Standing by the side of the road, before the emptied bus returned, I did not share that evident, growing disappointment expressed by the others milling around me as the cars and trucks whizzed by.  There was very little fudge time built into our schedule.  The replacement bus would have to arrive in 2 hours for us to get to the protest march in time.  It did not seem likely the bus would move that fast.  I found myself feeling relieved.  A lot of the talk within the bus involved making sure everyone had the right phone numbers in case they got arrested.  Mike had outlined the likelihood of losing all cash and possessions permanently if someone was arrested.  Mike also emphasized that if you were in contact with someone on the bus who did not come accompanied by a friend, it was not unreasonable to expect that there were federal agents incognito amongst us, and to keep that in mind.  As such an unaccompanied person, I felt the comment deeply inappropriate.  Talk about words having a chilling effect.
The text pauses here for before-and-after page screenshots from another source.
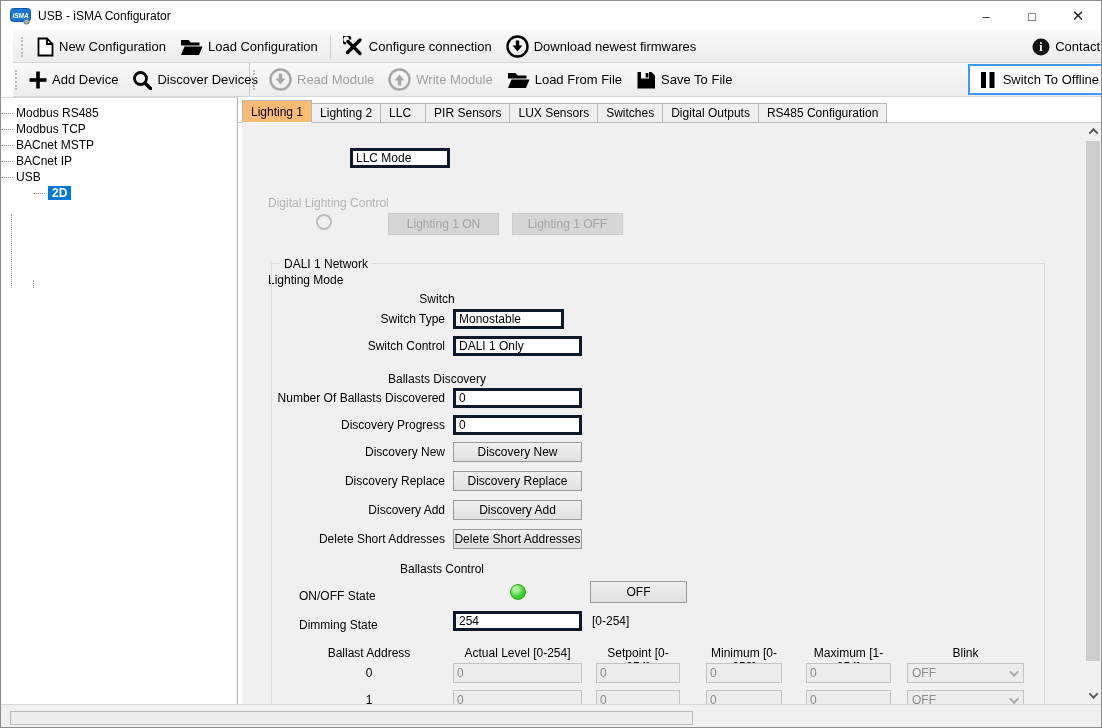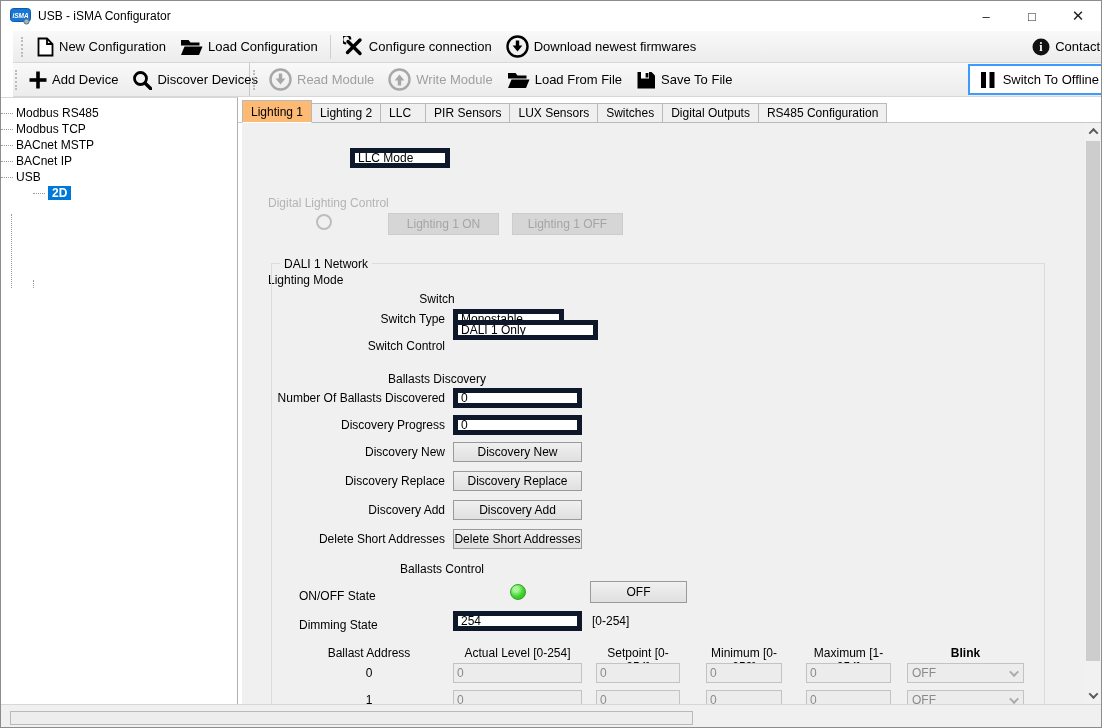"LLC Mode" .fld { border: 5px solid #0f172a -> 3px solid #0f172a }
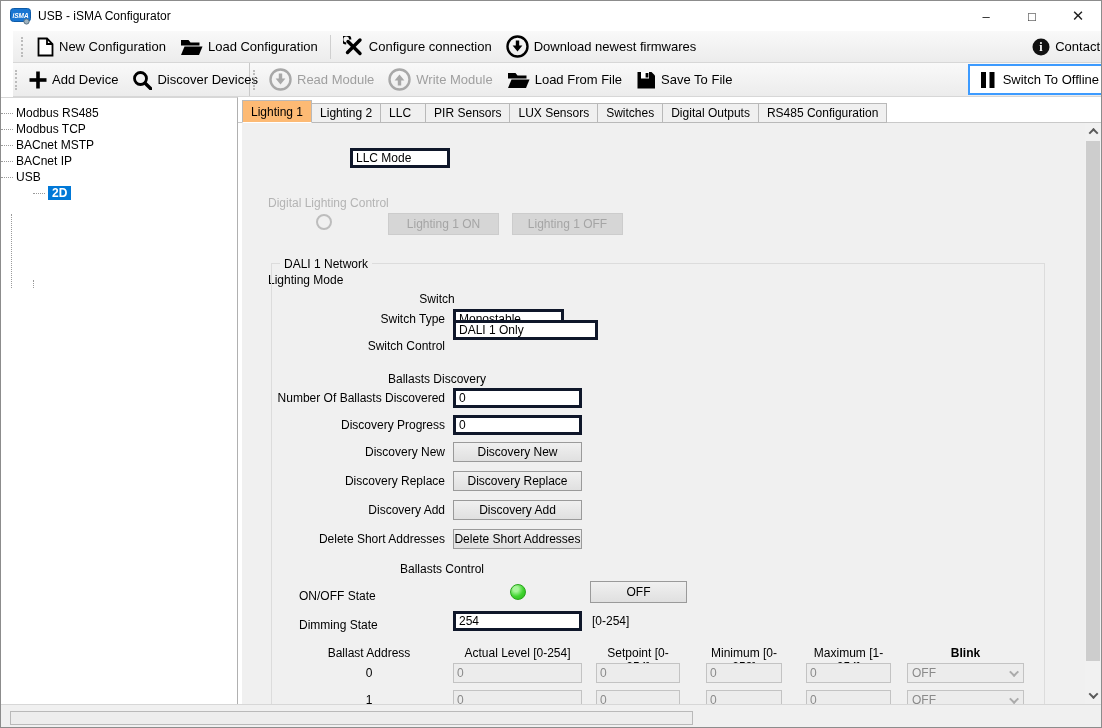"DALI 1 Only" input.fld { top: 56px -> 72px; width: 145px -> 129px }
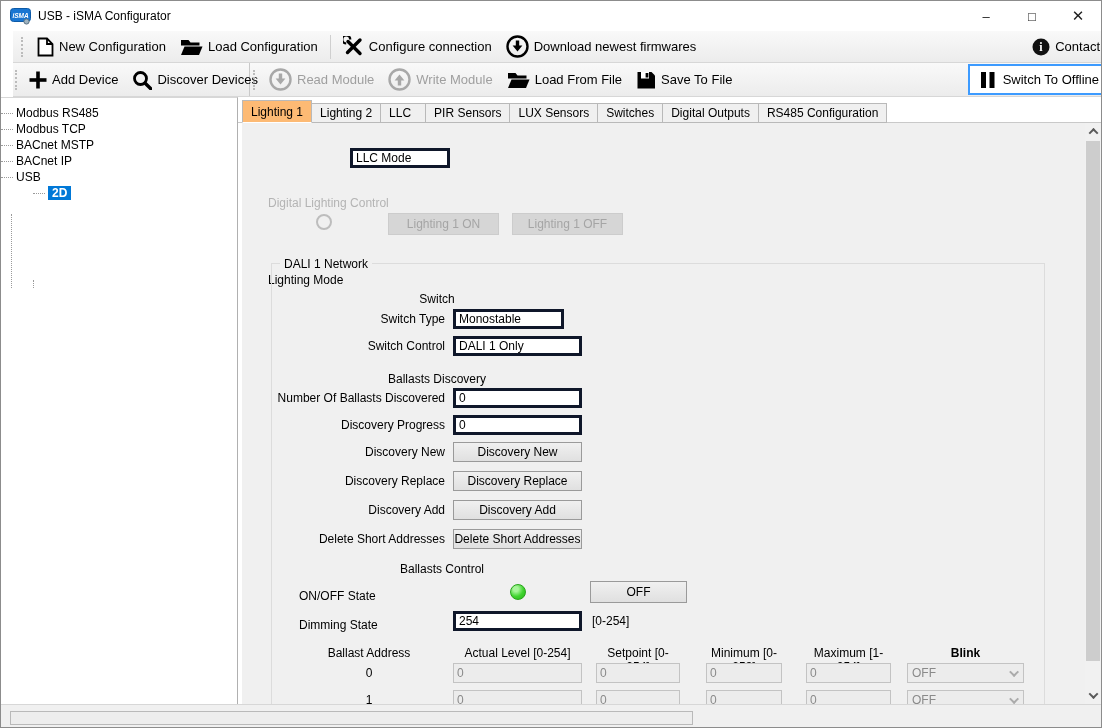"Blink" div.clabel { font-weight: bold -> none }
While we were waiting for the bus to arrive, a drizzle drove some of us to get back on the grounded bus.  I was feeling relieved (that we might just have to turn around and return to Chicago), disturbed (by Mike’s paranoia) and regressed.  Regressed, because at age 11 my bus had broken down on the way back from summer camp in Minnesota, and I stood outside a broken-down bus for 8 hours until a replacement bus arrived.  Standing in the Indiana drizzle, the situation was feeling serious and unserious at the same time, like we were children playing at protesting with a camp counselor that was a dork.

The replacement bus arrived an hour late, 3 hours after we pulled over.  The other three buses in our caravan were long gone.  It was decided to keep heading to New York.  Whereas the first bus had AC fully cranked, this bus had no AC.  Whereas before we could almost see our breath, now everyone started sweating.  Still, things were far more relaxed.  We’d gotten to know each other some while waiting for the bus to come.

I got to know Juan.

The month before, Juan’s son had been killed in Afghanistan.  The circumstances of his death were suspicious.  The huge poster-size photo of his son stared at me from across the bus aisle for the 14 hours to New York.  Juan talked.  I listened.

I don’t think I got even 2 hours of sleep on the bus.  We were inserted into the subway system to emerge in Manhattan, where several hundred thousand people were assembling.  In a surreal moment, as I was rounding the first corner before crossing the street, F. Murray Abraham (who played Mozart’s nemesis in the movie Amadeus) ran up to me and asked me where the protesters were gathering.  I didn’t respond.  I just stared at him.  I was asking myself why F. Murray Abraham was asking me a question.  He seemed so short, a mere two inches taller than I am.  Then he ran off to ask someone else.

Estimates ran as high as 600,000 people assembled.  Many of them were mothers with strollers.  Lots of creative theatrical protest constructions.  I felt calm, yet excited.  Six hours walking with the crowd.  I felt calm as it ended.

I’d felt embraced by the crowd.

Fourteen hours on the night bus going back to Chicago with Juan’s son watching me.

Marcia picked me up at the Art Institute the next morning.  Things had changed.  I had changed.  I didn’t know it yet, but I was an activist.